From: Government Accountability Office
Posted: Friday, September 25, 2009
Highlights of GAO-09-844, a report to the Chairman, Committee on Science and Technology, House of Representatives
What GAO Found
NASA is still struggling to develop a solid business case--including firm requirements, mature technologies, a knowledge-based acquisition strategy, a realistic cost estimate, and sufficient funding and time--needed to justify moving the Constellation program forward into the implementation phase. Gaps in the business case include:
- significant technical and design challenges for the Orion and Ares I vehicles, such as limiting vibration during launch, eliminating the risk of hitting the launch tower during lift off, and reducing the mass of the Orion vehicle, represent considerable hurdles that must be overcome in order to meet safety and performance requirements; and
- a poorly phased funding plan that runs the risk of funding shortfalls in fiscal years 2009 through 2012, resulting in planned work not being completed to support schedules and milestones. This approach has limited NASA's ability to mitigate technical risks early in development and precludes the orderly ramp up of workforce and developmental activities.

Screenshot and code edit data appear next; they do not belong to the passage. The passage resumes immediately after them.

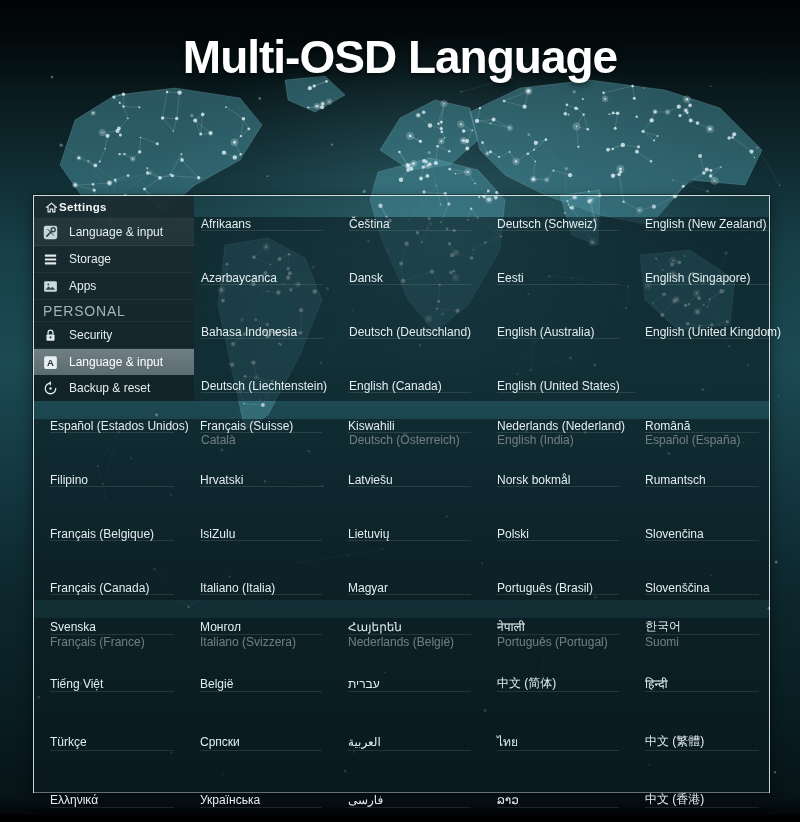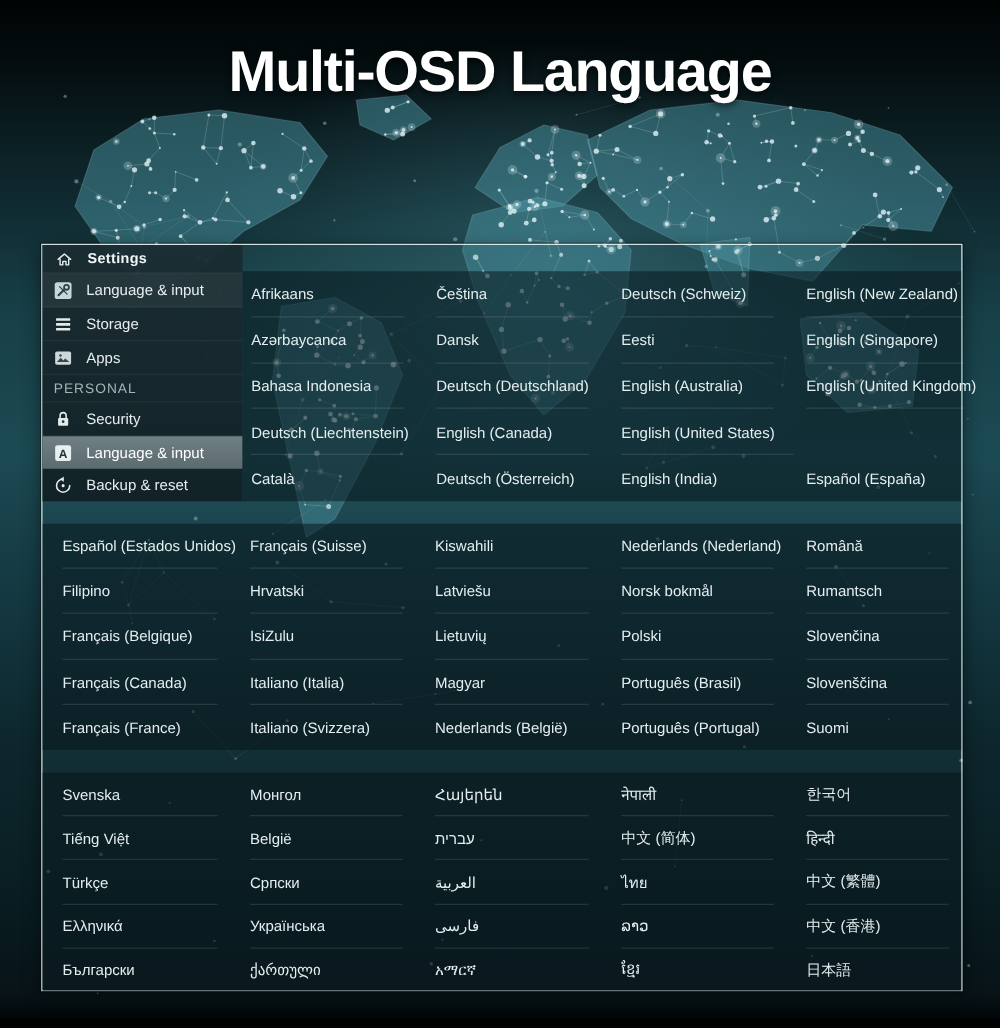--- a/index.html
+++ b/index.html
@@ -21,38 +21,38 @@
     box-sizing:border-box;border:1px solid rgba(240,250,250,.85);
     background:rgba(55,105,115,.14);
     box-shadow:0 0 0 1px rgba(0,0,0,.35), 0 4px 14px rgba(0,0,0,.45);
   }
   
   .sidebar{
     position:absolute;left:0;top:0;width:160px;height:205px;
     background:linear-gradient(180deg,rgba(26,44,49,.96),rgba(17,32,37,.94));
     display:flex;flex-direction:column;
   }
-  .sb-header{display:flex;align-items:center;gap:11px;height:25px;padding-left:10px;
+  .sb-header{display:flex;align-items:center;height:25px;padding-left:10px;
     border-bottom:1px solid rgba(255,255,255,.08);}
   .sb-header .label{color:#f2f6f7;font-size:11.5px;font-weight:bold;letter-spacing:.3px;}
   .sb-item{display:flex;align-items:center;gap:10px;height:26px;padding-left:8px;
     border-bottom:1px solid rgba(255,255,255,.055);color:#e6edee;font-size:12px;}
   .sb-item.first{background:rgba(255,255,255,.055);}
   .sb-item.selected{background:linear-gradient(180deg,#707f84,#5c6b70);border-bottom:none;color:#fff;}
   .sb-item:last-child{border-bottom:none;}
   .sb-section{height:21px;display:flex;align-items:center;padding-left:9px;
-    color:#a4b4b7;font-size:11px;letter-spacing:.8px;border-bottom:1px solid rgba(255,255,255,.05);}
+    color:#a4b4b7;font-size:14px;letter-spacing:.8px;border-bottom:1px solid rgba(255,255,255,.05);}
   .sb-icon{width:17px;height:17px;flex:0 0 17px;display:block;}
   .sb-header .sb-icon{width:15px;height:15px;flex-basis:15px;}
   
   .block{position:absolute;background:rgba(6,20,24,.52);}
   .block-0{left:160px;top:21px;right:0;height:184px;}
   .block-1{left:0;top:223px;right:0;height:181px;}
   .block-2{left:0;top:422px;right:0;height:176px;}
-  .block{display:grid;grid-auto-rows:1fr;}
+  .block{display:grid;grid-auto-rows:1fr;gap:40px;}
   .lang-row{display:grid;}
   .block-0 .lang-row{grid-template-columns:148px 148px 148px 1fr;padding-left:7px;}
   .block-1 .lang-row,.block-2 .lang-row{grid-template-columns:150px 148px 149px 148px 1fr;padding-left:16px;}
   .lang-cell{position:relative;display:flex;align-items:center;color:#e4edef;font-size:12px;
     white-space:nowrap;overflow:visible;}
   .lang-row:not(:last-child) .lang-cell::after{
     content:'';position:absolute;left:0;right:26px;bottom:0;
     border-bottom:1px solid rgba(255,255,255,.11);}
   .lang-row:not(:last-child) .lang-cell:last-child::after{right:10px;}
   .bottom-bar{position:absolute;left:0;bottom:0;width:100%;height:7px;background:#000;}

In response to these gaps, NASA delayed the date of its first crewed-flight and changed its acquisition strategy for the Orion project. NASA acknowledges that funding shortfalls reduce the agency's flexibility in resolving technical challenges. The program's risk management system warned of planned work not being completed to support schedules and milestones. Consequently, NASA is now focused on providing the capability to service the International Space Station and has deferred the capabilities needed for flights to the moon. Though these changes to the overarching requirements are likely to increase the confidence level associated with a March 2015 first crewed flight, these actions do not guarantee that the program will successfully meet that deadline. Nevertheless, NASA estimates that Ares I and Orion represent up to $49 billion of the over $97 billion estimated to be spent on the Constellation program through 2020. While the agency has already obligated more than $10 billion in contracts, at this point NASA does not know how much Ares I and Orion will ultimately cost, and will not know until technical and design challenges have been addressed.
What GAO Recommends
GAO recommends that as NASA addresses the findings and recommendations of an ongoing review of U.S. human space flight being conducted per direction from the President, the new NASA Administrator direct the Constellation program, or its successor, to develop a sound business case before proceeding into its next phase. NASA concurred with our recommendation.